I tried it again, and same thing, it built 67, then deleted them again. From running ls in the repo directory I can see that all the built packages exist right up until the final "Scanning existing packages." part, then they vanish.


----------



## marino (Mar 3, 2016)

it smells like a port error somewhere.
However, it's usually the first port on the list that causes the cascade, so that would mean py27-setuptools27 is the culprit. (or the first victim of your change), but that port will wipe out a lot of others.

What *exactly* did you change?


----------



## xtaz (Mar 3, 2016)

I changed the MAN3 option to false in the openssl port. But even changing it back to true does exactly the same thing so I don't tihnk it's related. My port tree was out of date though as portsnap appears to have not had any updates all day, I guess there was some issue. It appears to be updated again now though so I've just managed to upgrade it to synth 1.11. I'm just giving it another run with the latest port tree, see what happens.


----------



## marino (Mar 3, 2016)

seems that lang/python27 is the only dependency of py-setuptools27.

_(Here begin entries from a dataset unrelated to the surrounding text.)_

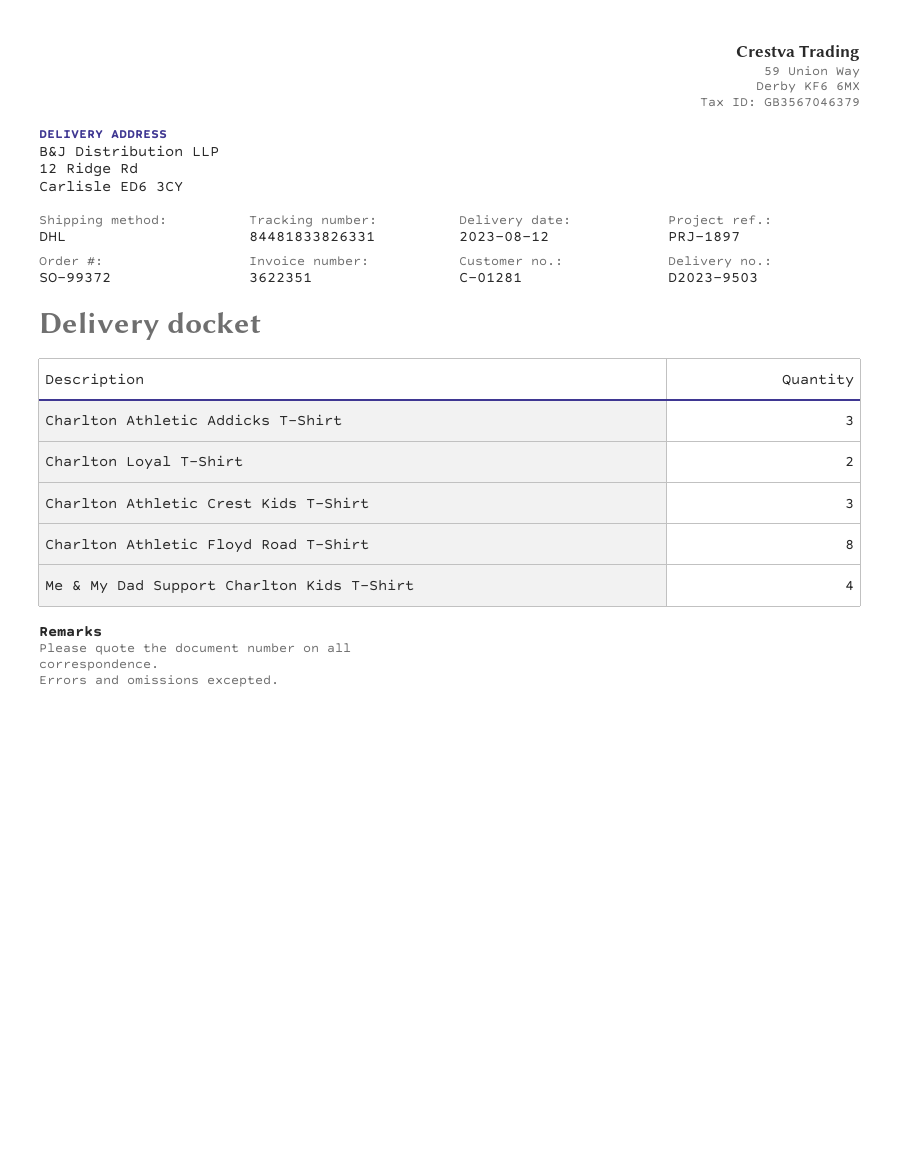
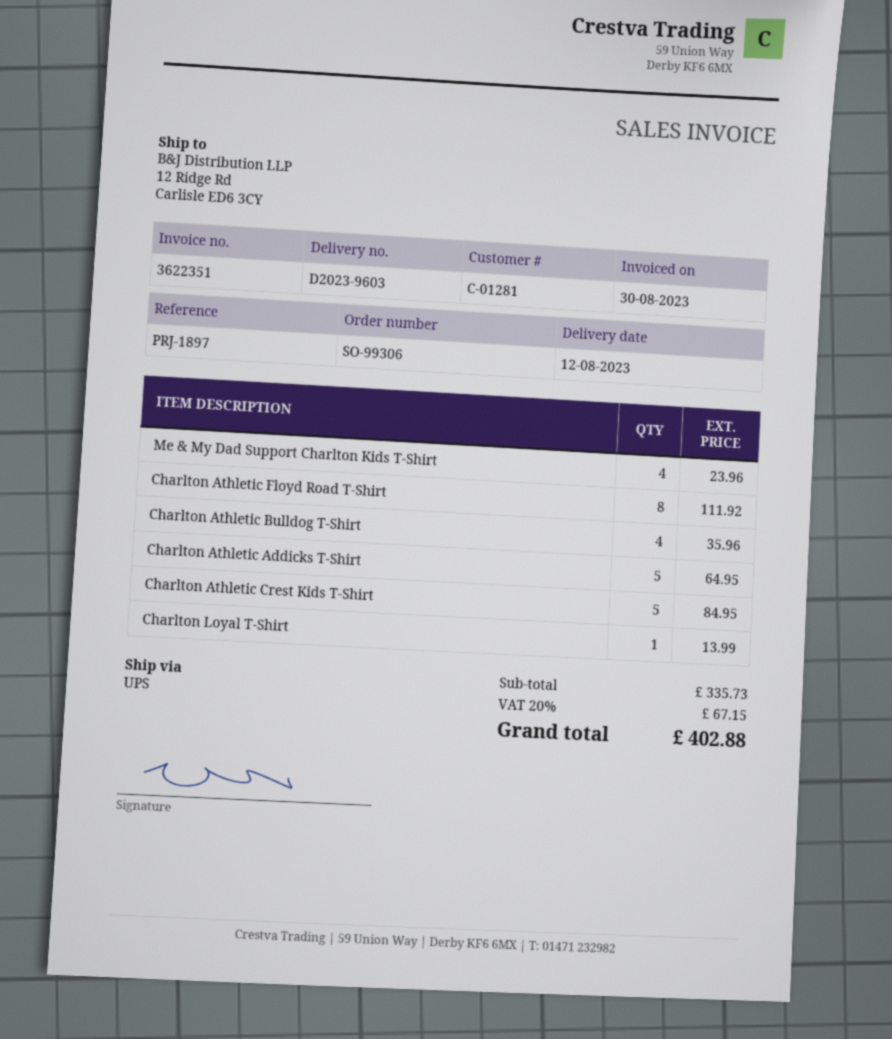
order number: SO-99372 -> SO-99306
delivery note number: D2023-9503 -> D2023-9603
shipping method: DHL -> UPS
Charlton Athletic Addicks T-Shirt: 3 -> 5
Charlton Loyal T-Shirt: 2 -> 1
Charlton Athletic Crest Kids T-Shirt: 3 -> 5
Charlton Athletic Bulldog T-Shirt: none -> 4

You might try dumping the build list, using "just-build" option, and then "status" so it doesn't actually detect the packages next time.  (and set WHYFAIL=yes in the environment before running `status` command)


----------



## xtaz (Mar 3, 2016)

Heh OK. Either updating to synth 1.11 or updating the ports tree has fixed it. It's not deleted anything this time. Portsnap updated between Thu Mar  3 06:45:00 GMT 2016 and Thu Mar  3 22:08:51 GMT 2016. So might have been something between that time. Oh well working now


----------



## protocelt (Mar 4, 2016)

Just adding this update is working well for me and is quite fast across the board again. No problems yet to speak of.


----------



## yukiteruamano (Mar 6, 2016)

marino@ said:


> irrelevant.
> 
> texlive-texmf is a huge port that takes a long time to build
> nothing changed with building
> it's a coincidence at best.



Hi marino@

I don't think so...I have four hours in "checksuming" the texlive-texmf ports, and nothing. Synth stuck in this task, right now I'm reboot my computer, delete all distfiles and rebuild again this port, more information incoming. 

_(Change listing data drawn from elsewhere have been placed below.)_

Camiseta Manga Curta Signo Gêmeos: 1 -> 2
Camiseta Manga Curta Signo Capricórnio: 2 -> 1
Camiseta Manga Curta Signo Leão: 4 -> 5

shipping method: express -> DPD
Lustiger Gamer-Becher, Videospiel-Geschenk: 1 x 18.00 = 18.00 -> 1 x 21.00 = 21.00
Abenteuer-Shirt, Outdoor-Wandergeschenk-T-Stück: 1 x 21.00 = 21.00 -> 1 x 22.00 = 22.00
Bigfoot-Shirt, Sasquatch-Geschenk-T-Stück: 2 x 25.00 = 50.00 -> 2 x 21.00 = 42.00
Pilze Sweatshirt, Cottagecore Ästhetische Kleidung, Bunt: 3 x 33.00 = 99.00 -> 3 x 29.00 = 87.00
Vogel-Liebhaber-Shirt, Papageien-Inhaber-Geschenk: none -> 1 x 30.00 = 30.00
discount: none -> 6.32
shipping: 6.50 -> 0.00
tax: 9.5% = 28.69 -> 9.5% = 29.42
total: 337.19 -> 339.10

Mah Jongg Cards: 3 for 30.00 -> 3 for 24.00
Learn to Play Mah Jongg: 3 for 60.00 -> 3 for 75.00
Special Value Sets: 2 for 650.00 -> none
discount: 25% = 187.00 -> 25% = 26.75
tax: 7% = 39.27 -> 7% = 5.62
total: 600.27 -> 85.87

My CPU is a Pentium G645 and 4 Gb RAM, two hard disk 320 GB in stripe zpool.


----------



## marino (Mar 6, 2016)

how is it relevant?
The release didn't change building at all, and fernandal was talking about building issues (and latter retracted it).

You realize that one of the texlive-texmf tarballs is close to 2Gb is size, right?  I'd say that would give a pentium some exercise to checksum.


----------



## marino (Mar 6, 2016)

(note that it also takes a long time to fetch a 2Gb file, and it's possible the checksum phase is including the fetch)


----------



## yukiteruamano (Mar 6, 2016)

Fetch file isn't a issue here, but checksumming is other history, in this Pentium (sorry for my "old" hardware) I checksumming files for 4 GB and more using SHA1, without issues and don't take long time.


----------



## kpa (Mar 6, 2016)

Run the fetch, checksum, extract and patch phases manually on the port and measure the time taken by them with time(1). This takes the package builder out of the picture. You will be surprised by the results.


----------



## marino (Mar 6, 2016)

okay, then given that this machine is the only known machine that fails to build texlive-texmf, what is it you would like me to do?
Nobody else is reporting this. Did you check the build logs?


----------



## marino (Mar 6, 2016)

also, I would look at your memory and swap situation.  Maybe you saturated swap?  you aren't using tmpfs with low memory are you?


----------



## yukiteruamano (Mar 6, 2016)

I have already said, I am restarting the reconstruction of the package, I deleted everything again, distfiles, waiting is a failure by some strange and random reason, I'll leave it running long enough until it is built, and then'll post the result. Then do the same using the time option, obviously erasing the distfile and see what happened.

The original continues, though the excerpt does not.